• _WHAT YOU WILL DO_:
Once the pictures are set aside, retype the remaining entries exactly.

Collected data

—————

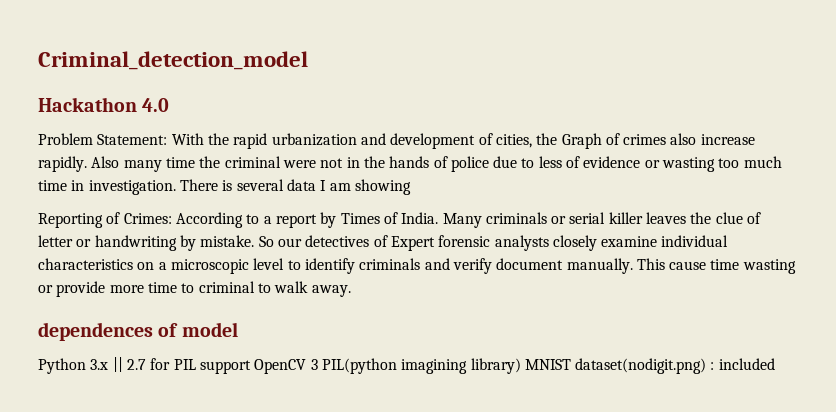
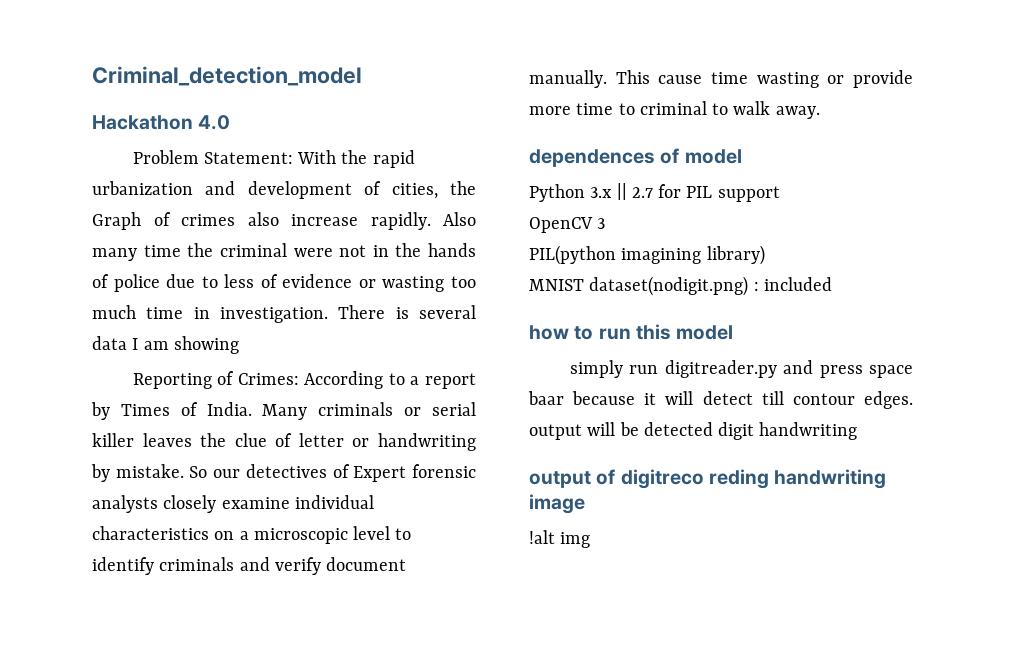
- Python 3.x || 2.7 for PIL support OpenCV 3 PIL(python imagining library) MNIST dataset(nodigit.png) : included
+ Python 3.x || 2.7 for PIL support
+ OpenCV 3
+ PIL(python imagining library)
+ MNIST dataset(nodigit.png) : included
+ how to run this model
+ simply run digitreader.py and press space baar because it will detect till contour edges. output will be detected digit handwriting
+ output of digitreco reding handwriting image
+ !alt img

—————

• _SOLUTION TO THE EXERCISE_:
- Python 3.x || 2.7 for PIL support OpenCV 3 PIL(python imagining library) MNIST dataset(nodigit.png) : included
+ Python 3.x || 2.7 for PIL support
+ OpenCV 3
+ PIL(python imagining library)
+ MNIST dataset(nodigit.png) : included
+ how to run this model
+ simply run digitreader.py and press space baar because it will detect till contour edges. output will be detected digit handwriting
+ output of digitreco reding handwriting image
+ !alt img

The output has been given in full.